We needed a lunch break, and last minute provisions, including: cold goods, beer, and of course, little american flags for the rig and kids.
We headed into Lake Alpine and arrived at about 12:00PM. The road goes from two lanes to 1 just 3/4 of a mile before you hit Lake Alpine.
We started our campsite crawl. Campsite you say? Yes, well – the Girlfriend unit has a hankering for toilets and running water. Its a sensitive point between the two of us, one which I occasionally succumb to. We started our crawl. My internal mantra was, “oh let them be full, let them be full”.
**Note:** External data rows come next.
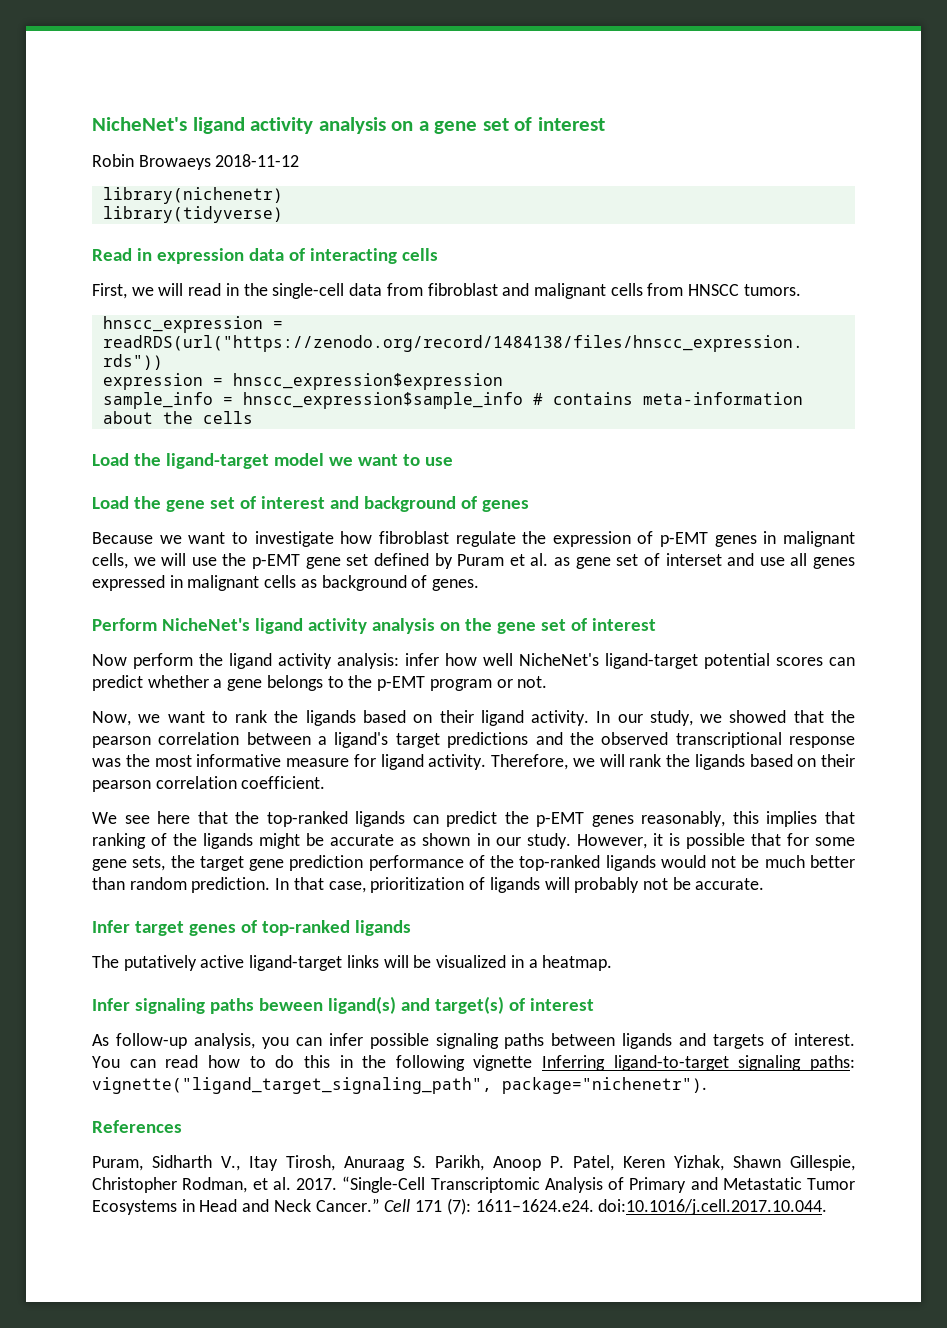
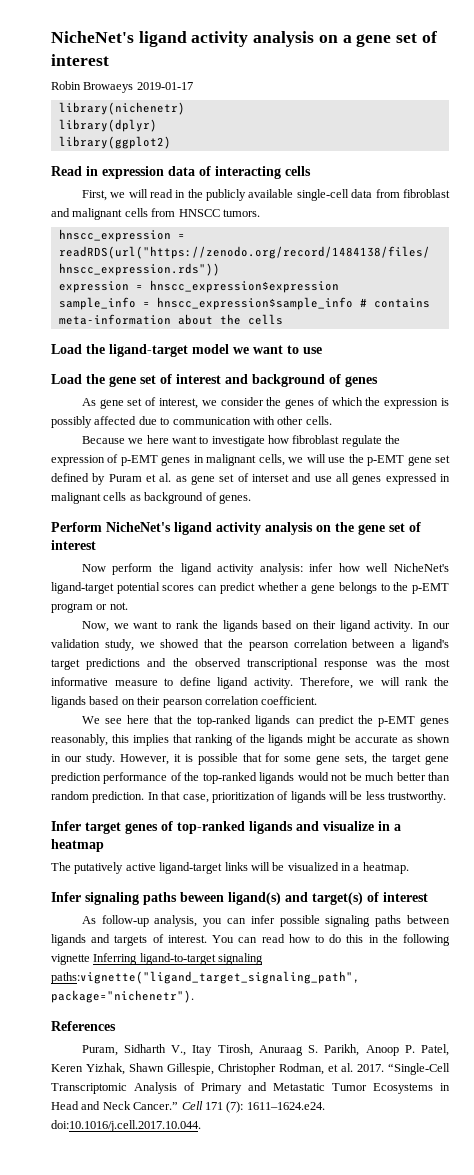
[215,154,300,167] 2018-11-12 -> [136,82,193,90] 2019-01-17
[102,206,283,223] library(tidyverse) -> [58,119,157,132] [58,136,171,149] library(dplyr) // library(ggplot2)
(268, 289) none -> [206,189,294,201] publicly available
(529, 506) none -> [81,397,449,409] [51,416,332,428] // As gene set of interest, we consider the genes of which the expression is possibly affected due to communication with other cells.
(182, 539) none -> [146,435,169,444] here
(643, 718) none -> [51,639,100,648] validation
[353,754,376,767] for -> [164,677,211,686] to define
[574,877,765,893] probably not be accurate. -> [350,791,447,803] be less trustworthy.
(411, 928) none -> [296,821,401,831] [51,839,104,852] and visualize in a heatmap
[810,1055,855,1071] [92,1077,492,1094] paths: vignette("ligand_target_signaling_path", -> [51,971,360,984] paths:vignette("ligand_target_signaling_path",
As we cruised around, we passed one full campsite after another. There were three possible campsites and we went from one to the next. We did the slow crawl to the third campsite – there it was – An empty campsite. SHIT!!! I saw it before the GF and slowed even further. Just as we approached, a huge Dodge Duelly going against the camp circle traffic darted in 15′ before me. The driver grinned. What is it about people who drive Dodges? The last available camping space was taken. He had “Won”. I smiled wider as we rolled out of the campsite, and down the narrow road to the trail where lockers are required.
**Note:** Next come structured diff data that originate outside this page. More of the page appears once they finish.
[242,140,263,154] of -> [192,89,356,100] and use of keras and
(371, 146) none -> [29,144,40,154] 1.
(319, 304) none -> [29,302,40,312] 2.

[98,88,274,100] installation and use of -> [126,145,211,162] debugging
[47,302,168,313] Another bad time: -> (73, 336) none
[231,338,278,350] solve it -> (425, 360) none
That’s right, we aired down and hit the trail.
I’d traveled Slick Rock Trail a couple times before and knew what glory we were in for, and that the result would be epic. After about 45 minutes of crawling along the rocks we hit our campsite. At that Point, Corrie (AKA GF Unit), exclaimed, “Oh my god. I am so glad the campsites were full. You knew”. Indeed I did!
We set up the perfect campsite, and the GF unit was happy.
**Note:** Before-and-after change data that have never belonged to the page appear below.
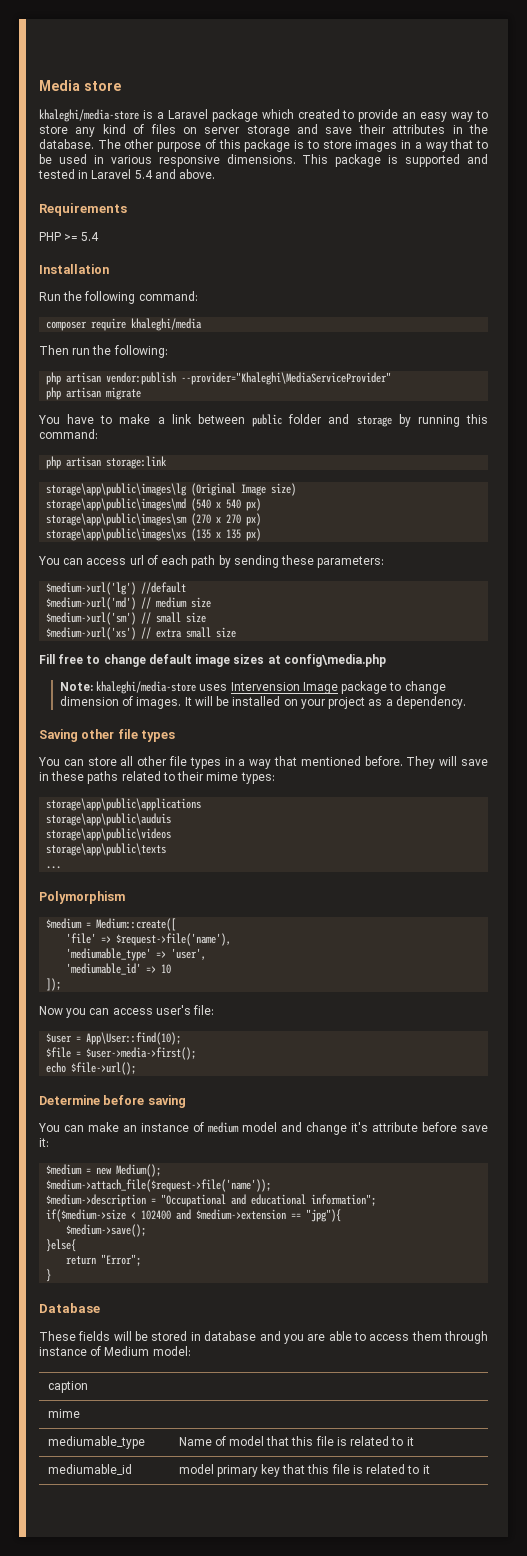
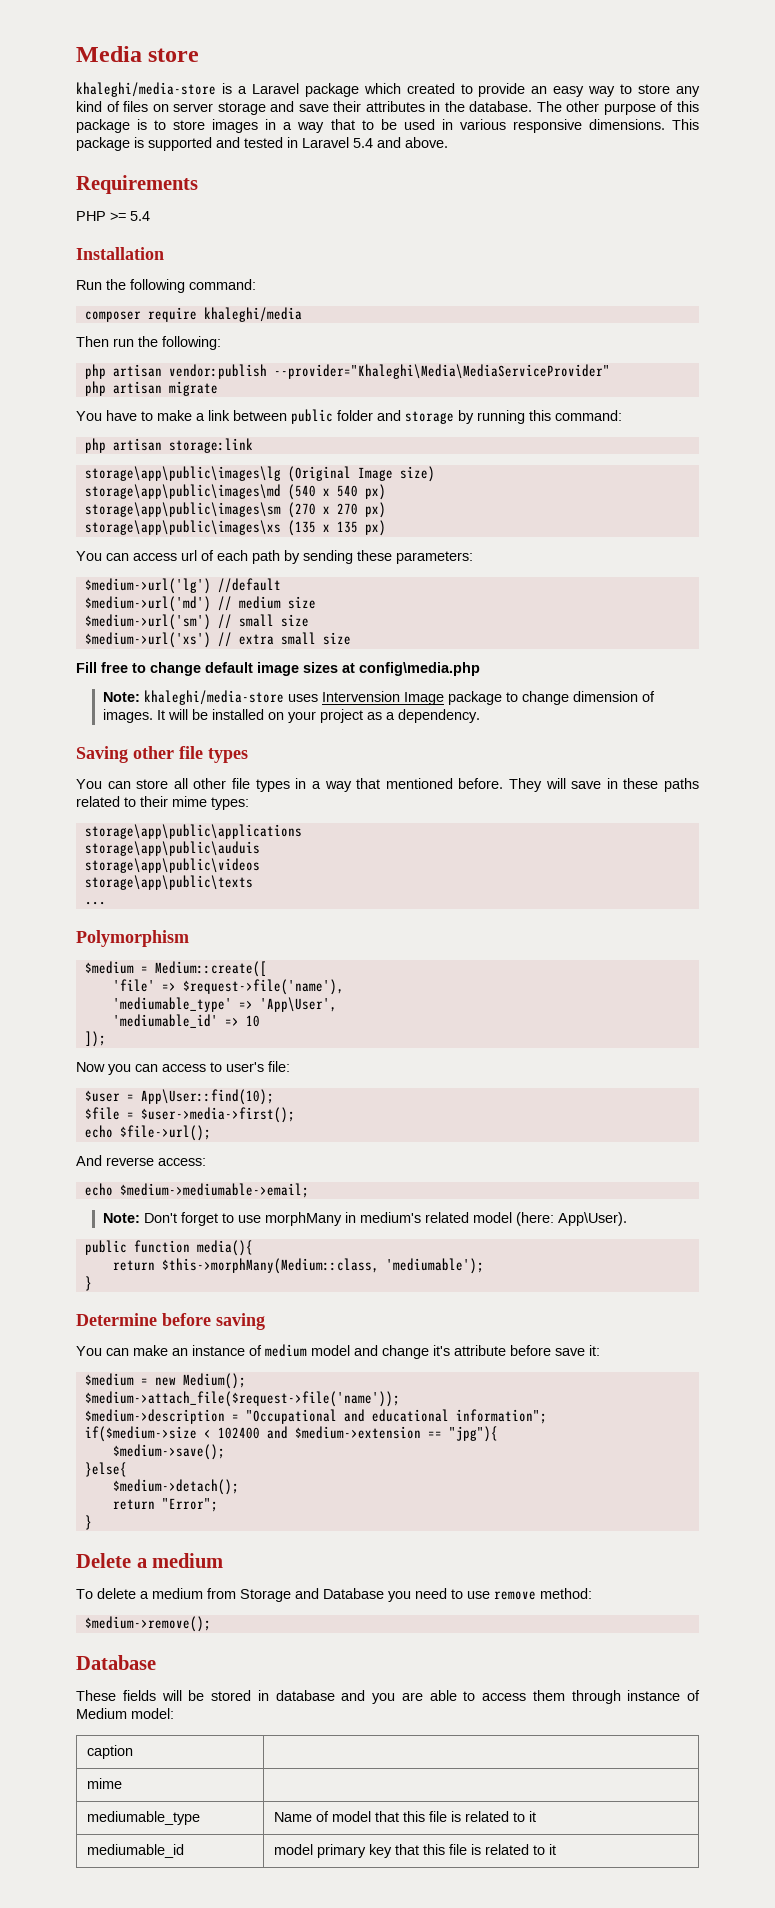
[181,372,392,385] --provider="Khaleghi\MediaServiceProvider" -> [273,364,610,379] --provider="Khaleghi\Media\MediaServiceProvider"
[171,948,207,960] 'user', -> [259,997,337,1012] 'App\User',
(153, 1011) none -> [210,1062,222,1072] to
(137, 1068) none -> [76,1155,206,1166] [84,1183,309,1198] [102,1212,627,1226] [84,1240,253,1256] [112,1258,484,1274] [84,1276,92,1291] // And reverse access: // echo $medium->mediumable->email; // Note: Don't forget to use morphMany in medium's related model (here: App\User). // public function media(){ // return $this->morphMany(Medium::class, 'mediumable'); // }
(77, 1245) none -> [112,1479,239,1495] // $medium->detach();
(52, 1275) none -> [76,1553,224,1568] [76,1588,592,1602] [84,1616,211,1632] // Delete a medium // To delete a medium from Storage and Database you need to use remove method: // $medium->remove();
The next few days we camped and crawled, heading back to Lake Alpine for daytime swimming. Along the trail – we met a few friends.
I think deep down they were jealous of my FZJ80.
Lake Alpine is a beautiful place to hang out – especially with rugrats! Go nuts kids.
On the trail – in the cool creeks that the kids just had to swim in, I found possibly the best use of the winch cable – Creek access! The cable is still pretty fresh, and I checked for burs.
We had a great time the entire weekend.
Eventually it was time to air up and head back to civilization.
4th of July trip success! It was hard to let it go!
M
Do you happen to know how long you were on the trail before you found your campsite? Did you stay on forest route 7N17 the whole time? Thanks.
Thanks for sharing Michael. I’m putting Slick Rock Trail and Alpine Lake on my list. My girls are six and I’m looking for places that people have been to and have helpful intell.
Thanks again!!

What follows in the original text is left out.